The newsvendors and newsmen are a very subordinate part of that wonderful engine—the newspaper press. Still I think we all know very well that they are to the fountain-head what a good service of water pipes is to a good water supply. Just as a goodly store of water at Watford would be a tantalization to thirsty London if it were not brought into town for its use, so any amount of news accumulated at Printing-house Square, or Fleet Street, or the Strand, would be if there were no skill and enterprise engaged in its dissemination.

We are all of us in the habit of saying in our every-day life, that “We never know the value of anything until we lose it.” Let us try the newsvendors by the test. A few years ago we discovered one morning that there was a strike among the cab-drivers. Now, let us imagine a strike of newsmen. Imagine the trains waiting in vain for the newspapers. Imagine all sorts and conditions of men dying to know the shipping news, the commercial news, the foreign news, the legal news, the criminal news, the dramatic news. Imagine the paralysis on all the provincial exchanges; the silence and desertion of all the newsmen’s exchanges in London. Imagine the circulation of the blood of the nation and of the country standing still,—the clock of the world. Why, even Mr. Reuter, the great Reuter—whom I am always glad to imagine slumbering at night by the side of Mrs. Reuter, with a galvanic battery under his bolster, bell and wires to the head of his bed, and bells at each ear—think how even he would click and flash those wondrous dispatches of his, and how they would become mere nothing without the activity and honesty which catch up the threads and stitches of the electric needle, and scatter them over the land.

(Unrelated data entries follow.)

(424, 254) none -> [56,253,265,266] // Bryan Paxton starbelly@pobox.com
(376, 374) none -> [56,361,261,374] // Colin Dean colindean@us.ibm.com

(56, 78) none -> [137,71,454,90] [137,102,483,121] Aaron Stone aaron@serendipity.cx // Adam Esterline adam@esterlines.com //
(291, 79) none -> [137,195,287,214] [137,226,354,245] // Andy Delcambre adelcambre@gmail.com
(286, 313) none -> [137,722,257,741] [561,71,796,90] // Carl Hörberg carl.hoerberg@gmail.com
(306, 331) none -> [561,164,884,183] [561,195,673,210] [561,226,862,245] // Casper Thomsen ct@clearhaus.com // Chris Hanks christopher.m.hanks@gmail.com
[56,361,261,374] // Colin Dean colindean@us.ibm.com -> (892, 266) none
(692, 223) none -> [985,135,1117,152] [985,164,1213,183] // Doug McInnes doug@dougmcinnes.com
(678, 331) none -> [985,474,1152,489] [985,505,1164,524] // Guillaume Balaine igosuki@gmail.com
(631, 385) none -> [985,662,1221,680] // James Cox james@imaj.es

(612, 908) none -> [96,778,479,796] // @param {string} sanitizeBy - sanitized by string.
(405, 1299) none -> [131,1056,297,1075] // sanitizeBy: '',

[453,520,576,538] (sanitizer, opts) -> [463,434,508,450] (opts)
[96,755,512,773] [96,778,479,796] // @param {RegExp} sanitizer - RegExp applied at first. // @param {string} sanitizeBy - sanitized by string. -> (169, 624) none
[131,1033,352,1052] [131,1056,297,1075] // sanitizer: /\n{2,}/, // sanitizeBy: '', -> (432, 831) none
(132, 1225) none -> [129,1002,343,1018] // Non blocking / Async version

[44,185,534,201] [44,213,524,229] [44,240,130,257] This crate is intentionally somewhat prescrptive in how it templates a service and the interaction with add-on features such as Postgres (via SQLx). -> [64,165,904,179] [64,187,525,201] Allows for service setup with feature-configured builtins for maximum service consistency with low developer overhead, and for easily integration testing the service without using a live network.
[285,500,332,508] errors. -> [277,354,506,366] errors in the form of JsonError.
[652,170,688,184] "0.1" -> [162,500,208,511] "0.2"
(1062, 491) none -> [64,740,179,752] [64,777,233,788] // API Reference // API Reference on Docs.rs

It is curious to consider—and the thought occurred to me this day, when I was out for a stroll pondering over the duties of this evening, which even then were looming in the distance, but not quite so far off as I could wish—I found it very curious to consider that though the newsman must be allowed to be a very unpicturesque rendering of Mercury, or Fame, or what-not conventional messenger from the clouds, and although we must allow that he is of this earth, and has a good deal of it on his boots, still that he has two very remarkable characteristics, to which none of his celestial predecessors can lay the slightest claim.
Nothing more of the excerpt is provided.